DINHEIRO ? Isso não é parecido com a proposta do governo de obrigar os estudantes de medicina a trabalhar dois anos no Sistema Único de Saúde, o SUS?

SCHEINKMAN ? Sim, é parecido. Acho que deveria valer para quem se beneficia do ensino público gratuito ou de financiamento público de bolsas de estudos, abrangendo inclusive outras carreiras em que o Estado tenha interesse. Os profissionais que não fizessem parte dessa lista, como os economistas, deveriam recompensar o Estado de outra forma, pagando um adicional no imposto de renda ou bancando bolsas de estudos para outros alunos.

 

DINHEIRO ? O sr. é contra ou a favor das cotas nas universidades?

SCHEINKMAN ? Nos Estados Unidos, as principais universidades têm sistema de admissão que favorecem grupos étnicos e sociais, mas sem uma cota específica. Acho que alguma política nesse sentido é desejável, mas não sei se o sistema de cotas é a melhor maneira.

 

DINHEIRO ? Ficará algum legado da Copa do Mundo para a população brasileira?
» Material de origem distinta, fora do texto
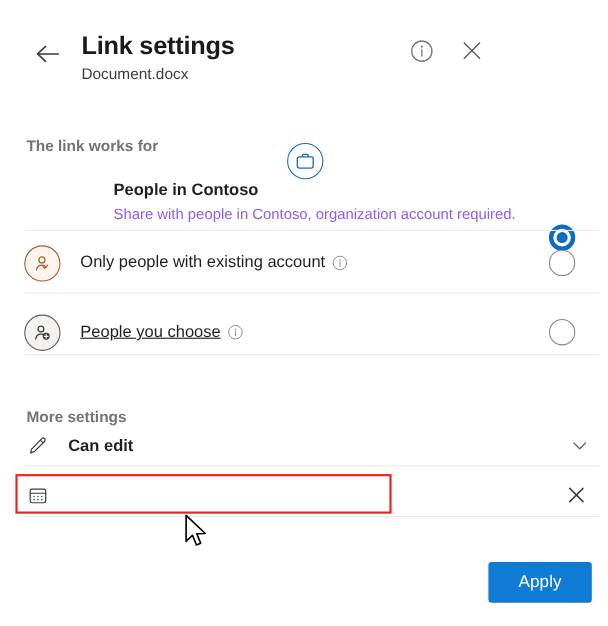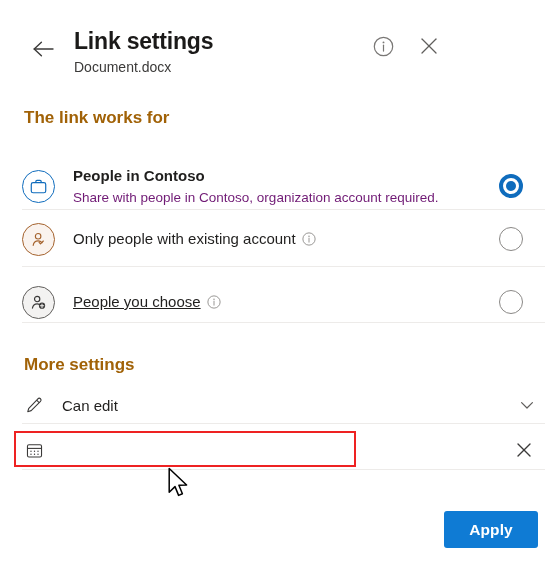"The link works for" .section-heading { color: #a16207 -> #737373; font-size: 17px -> 14px; margin-top: none -> 16px }
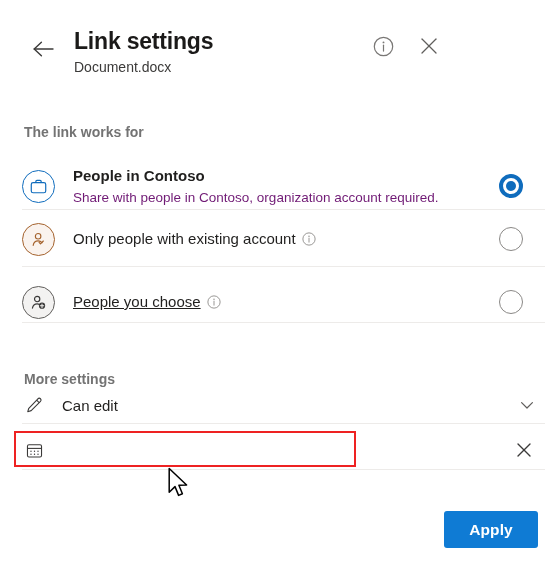"People in Contoso" #row-contoso { flex-direction: none -> column; top: 160px -> 130px }
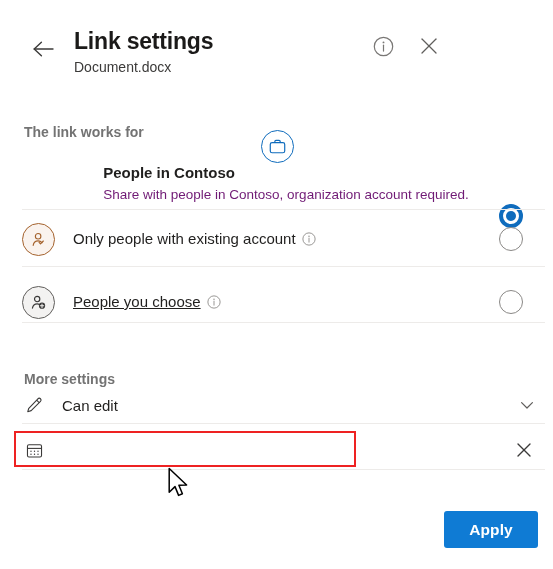"Share with people in Contoso," .opt-desc { color: #701a75 -> #8b5cf6 }
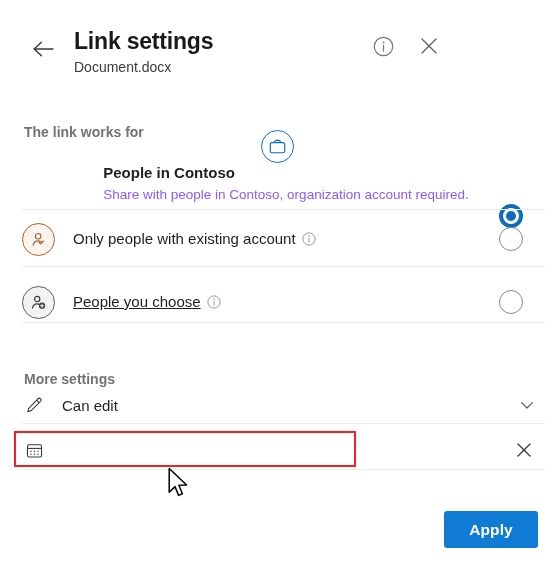"Can edit" .setting-label { font-weight: none -> bold }
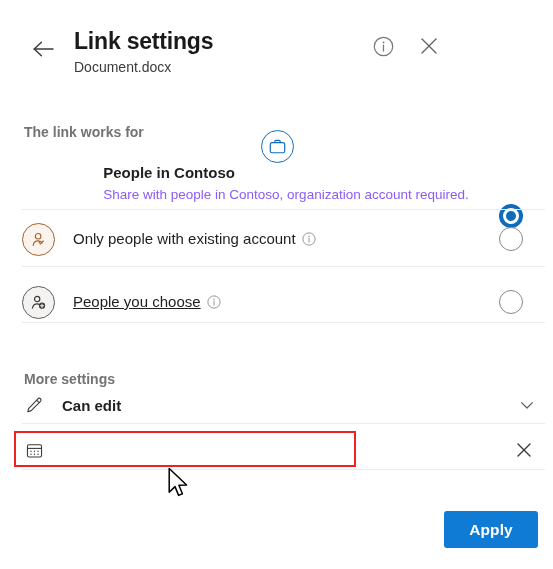"Apply" .apply-btn { font-weight: 700 -> 400 }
SCHEINKMAN ? Eu, que sou carioca, estou decepcionado porque nós não estamos utilizando as oportunidades da Copa e da Olimpíada para resolver o problema de poluição da Baía de Guanabara. Além disso, tenho sérias dúvidas sobre os estádios construídos para a Copa. Estudos, nos Estados Unidos, mostram que os subsídios à construção de arenas esportivas muito raramente se pagam. Então, acho que os gastos com estádios não terão retorno social positivo.

 

DINHEIRO ? O sr. ficou surpreso com a onda de protestos nas ruas?

SCHEINKMAN ? Sim, ninguém imaginava isso. O problema é que a vida numa cidade brasileira é muito dura. O transporte público é muito mal equacionado e o transporte privado está ficando in­viá­vel, devido ao excesso de carros. Sem falar na criminalidade. As pessoas estão protestando contra a ineficiência do setor público, em todos os níveis. Isso é tão grave quanto a corrupção. Há uma classe política que parece autista em relação a esses problemas.

 

DINHEIRO ? Haverá algum resultado prático desses protestos?

SCHEINKMAN ? Espero que sim. A questão da qualidade das cidades está se tornando uma questão central no País.

 

DINHEIRO ? O sr. vive nos Estados Unidos desde 1970. Quando vem ao Brasil, sente que o País está caro?

SCHEINKMAN ? Sim, para um turista como eu, o Brasil tem serviços caros se comparamos com os Estados Unidos. Isso demonstra que a combinação de inflação alta com um câmbio valorizado gera um certo desalinho nos preços, que só se corrige no longo prazo.

 

DINHEIRO ? O sr. está dizendo que o câmbio em R$ 2,25 ainda está valorizado?

SCHEINKMAN ? Sob esse aspecto de custo de bens e serviços, sim, está valorizado.

 

DINHEIRO ? De que o sr. mais sente falta do Brasil?

SCHEINKMAN ? Do convívio com os amigos e da beleza do Rio de Janeiro. Eu moro nos Estados Unidos por causa das minhas pesquisas. Não fosse por isso, eu jamais abriria mão do sol no Leblon.